If watermelon exist why doesn’t earthmelon,firemelon and airmelon? The elemelons.
If Minnie Driver married Bradley Cooper her name would be oh god I can’t even finish this one
My 3yo said Cheese is her favorite place. I don’t know if I should be worried that she thinks cheese is a place or sad because it’s not.
The movie ”Finding Nemo” would’ve lasted only 5 minutes if his mother would’ve looked for him.
“It’s 3am and everyone is asleep. Must run into random rooms as fast as I can and jump on everything” – cats
im not a morning person. in the morning i am a goat
I bet dogs have a really hard time playing Twister
Left paw: grey
Other left paw: darker grey, but not the darkest grey. Sort of in between
I like to skip when I’m carrying my flamethrower cause no one ever suspects a skipping girl of starting fires.
“We’ve been doing this for years, I simply can’t be bothered thinking up another long scientific name. Drink?” – people who named the fly.
Hey, guy in Prius blasting heavy metal – decide which type of annoying person you want to be.
Sorry I yelled “GET A ROOM!” at your grandson’s wrestling tournament.

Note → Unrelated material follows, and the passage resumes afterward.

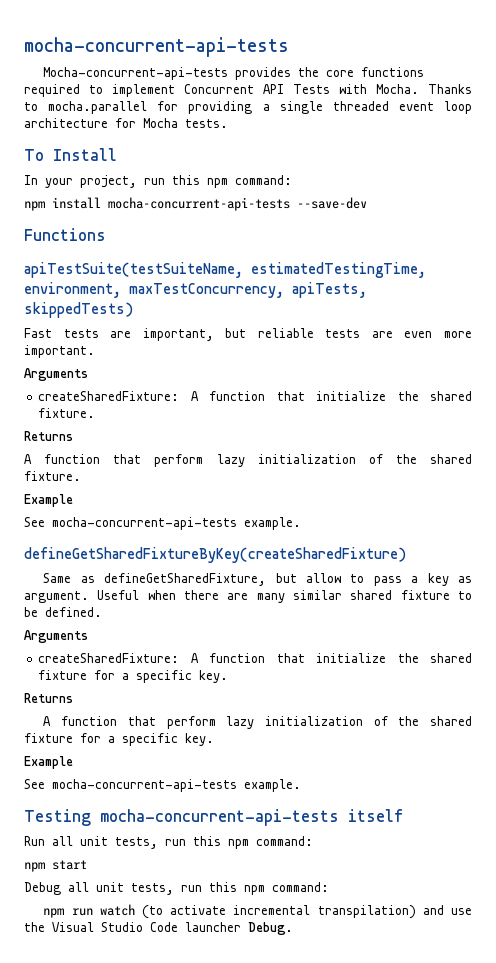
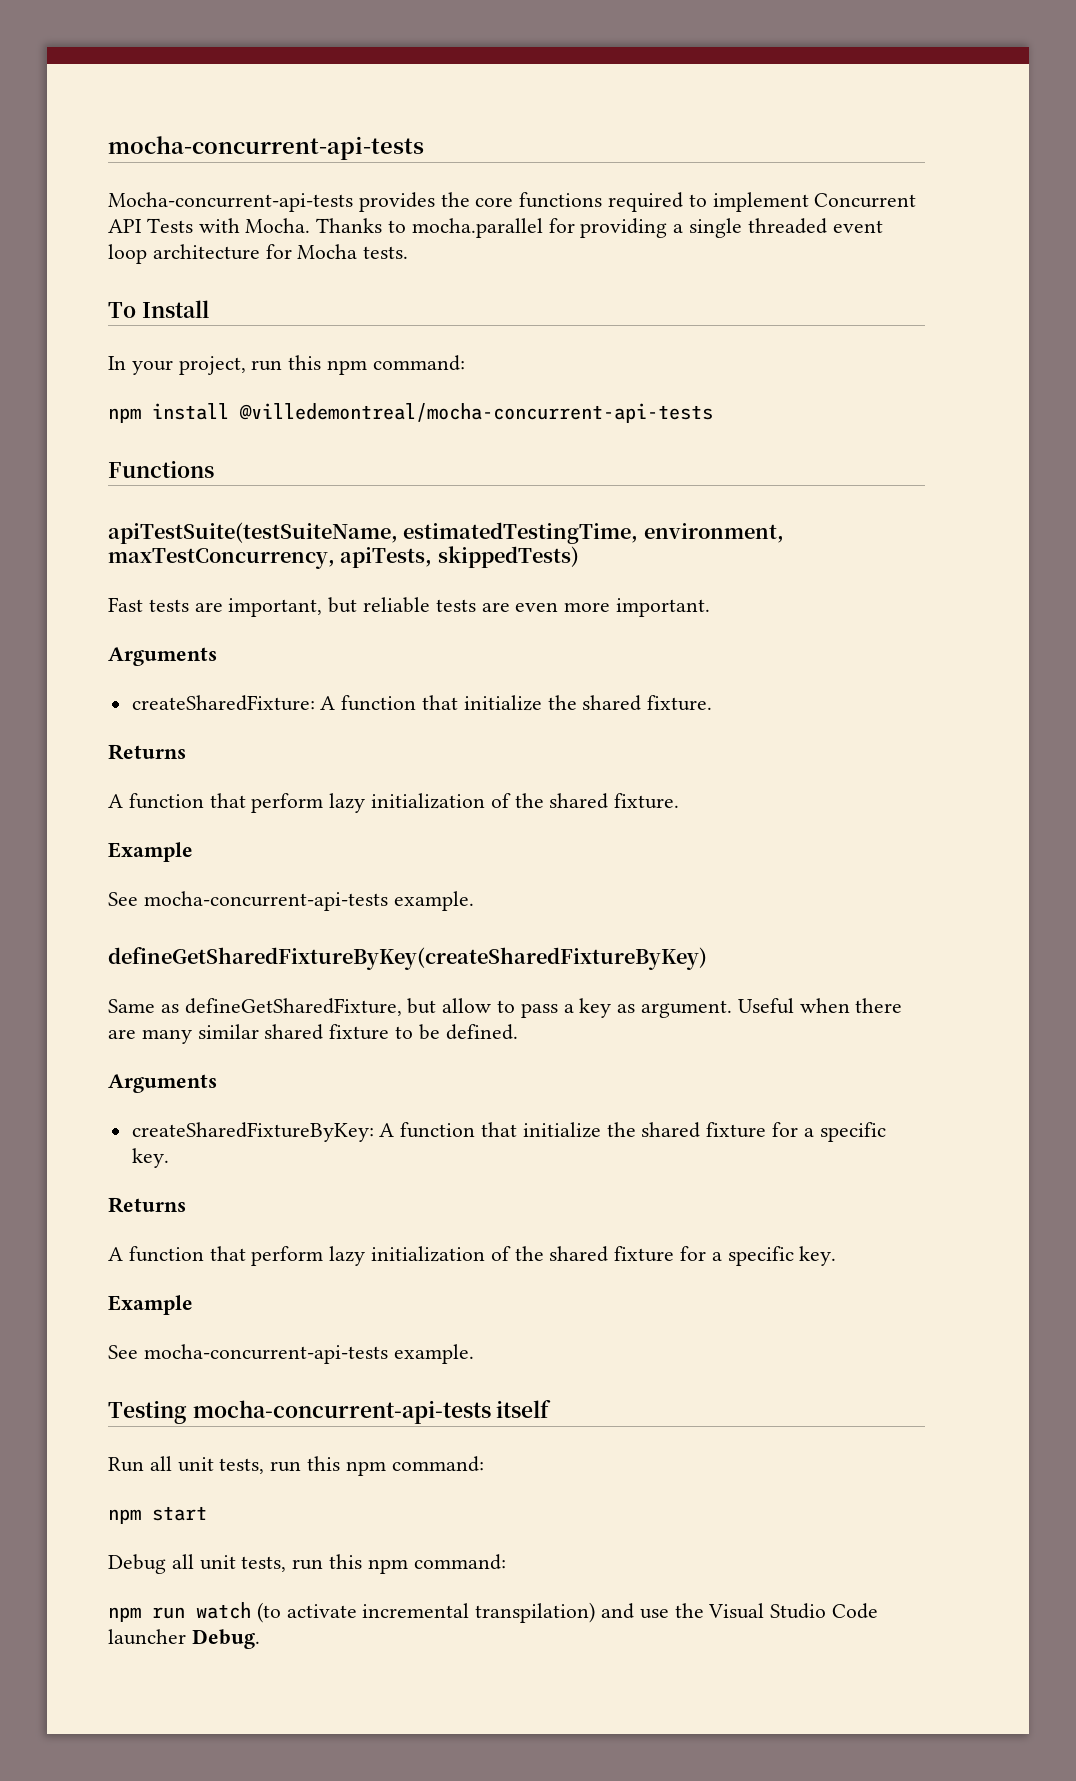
[108,197,367,211] mocha-concurrent-api-tests --save-dev -> [239,403,713,423] @villedemontreal/mocha-concurrent-api-tests
[24,547,406,563] defineGetSharedFixtureByKey(createSharedFixture) -> [108,947,707,970] defineGetSharedFixtureByKey(createSharedFixtureByKey)
[38,653,180,663] createSharedFixture: -> [131,1122,374,1142] createSharedFixtureByKey:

This hot girl asked me to recommend some music so i said Pink Floyd, she said “I didn’t know Pink used her last name as well” Now she’s dead
*posts selfie with full makeup and 3 filters*
Caption:
I’m so sick, I feel like dog crap & I look sooooo gross
Congratulations to our winner, Todd, who correctly guessed there were “hella jellybeans” in the jar.